Di quella fase storico-politica, Kwanza ricorda «una legge mai calendarizzata alla fine, nessuna volontà del Parlamento» e forse per questo oggi l’attenzione delle seconde e terze generazioni si concentra di più sul territorio, sui Comuni e sulle amministrazioni locali. L’esempio è quello dei sindaci che, negli anni scorsi, al compimento dei 18 anni scrivevano ai neo-diciottenni per spiegare «l’opportunità che lei ha di richiedere la cittadinanza», un requisito, spiegavano i primi cittadini, che consente poi la partecipazione ai concorsi pubblici, l’accesso al voto, la libertà di viaggiare. La base, in questo senso, resta il protocollo siglato a suo tempo da Anci, Save the Children e Rete G2.

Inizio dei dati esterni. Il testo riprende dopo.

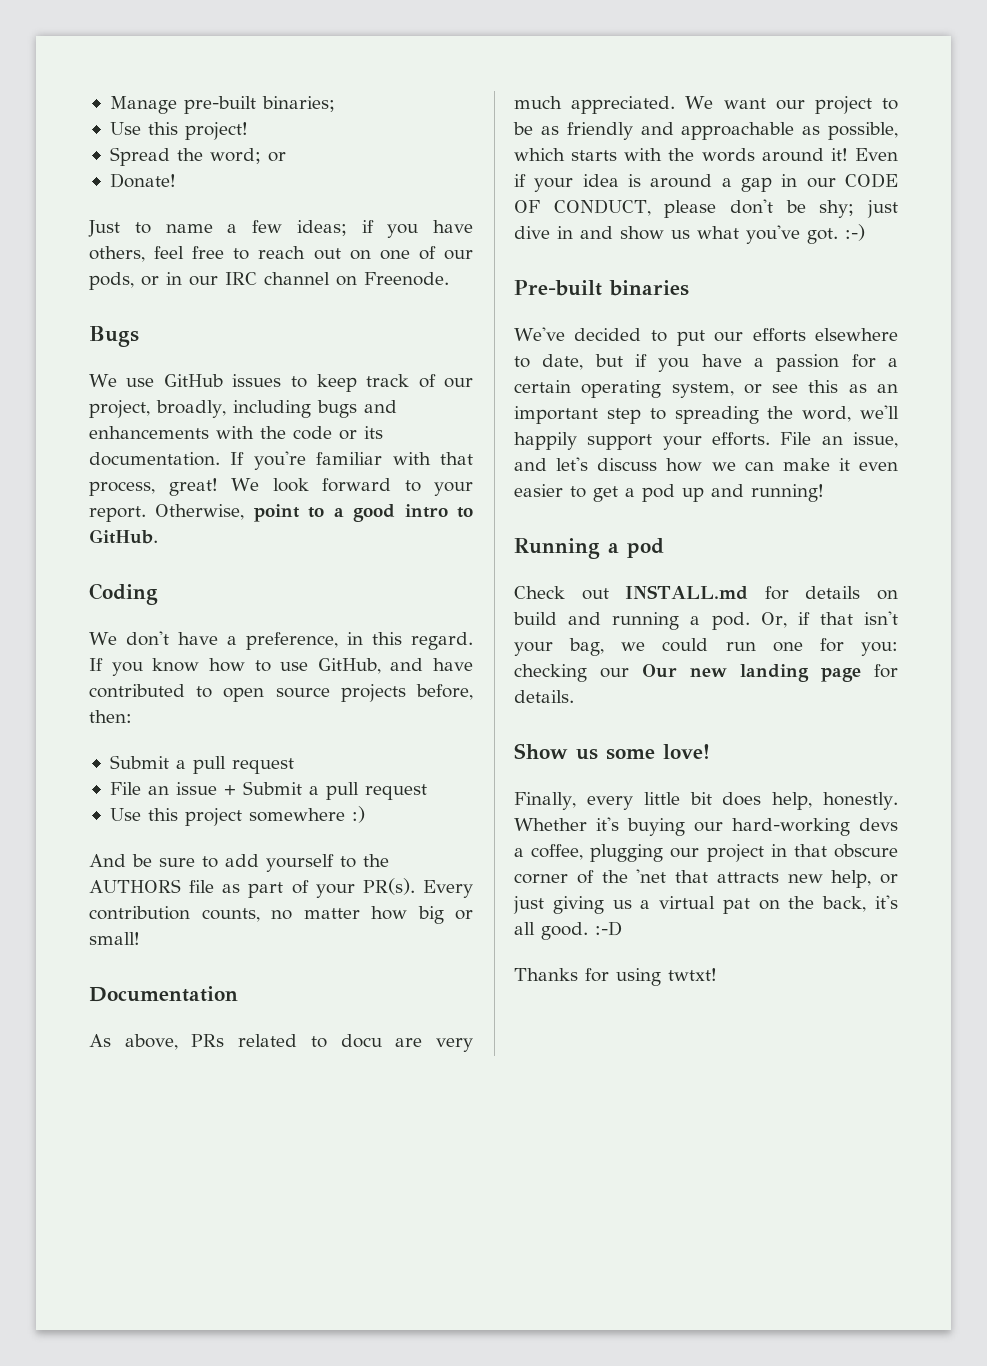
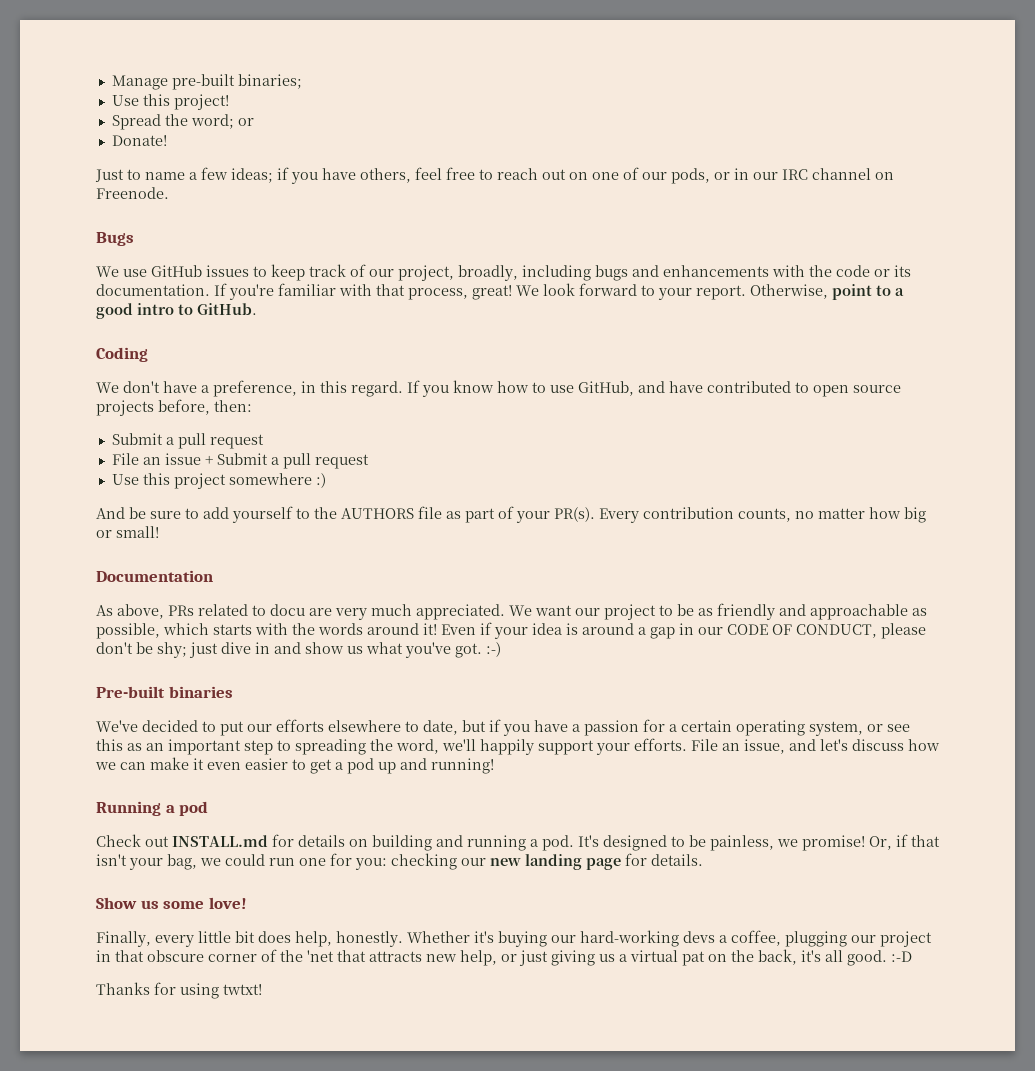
[513,612,557,625] build -> [372,835,432,851] building
(750, 621) none -> [578,835,865,851] It's designed to be painless, we promise!
[642,664,677,678] Our -> (486, 862) none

«Chiediamo un segnale di civiltà»
«L’obiettivo resta quello di facilitare le pratiche per ottenere la cittadinanza e aiutare tante famiglie che rischiano di dividersi tra persone che sono diventate italiane e persone che sono rimaste straniere, nel limbo» spiegano le seconde generazioni. Daniela Ionita è presidente di Italiani senza cittadinanza, «un movimento che si muove dal basso» e che rappresenta persone nate in Italia o arrivate nel nostro Paese molto giovani. «Abbiamo partecipato a diversi lavori interparlamentari, fino all’ultimo tentativo, quello dello Ius Scholae, fallito come gli altri. Attenzione: si sarebbe trattato di un contentino, visto che il provvedimento non era retroattivo. Però avrebbe un dato un segnale di civiltà. A noi e a tutto il Paese». L’impressione è che per questi ragazzi (ed ex ragazzi) la storia da scrivere insieme a tanti coetanei nel nostro Paese sia rimasta soltanto all’inizio.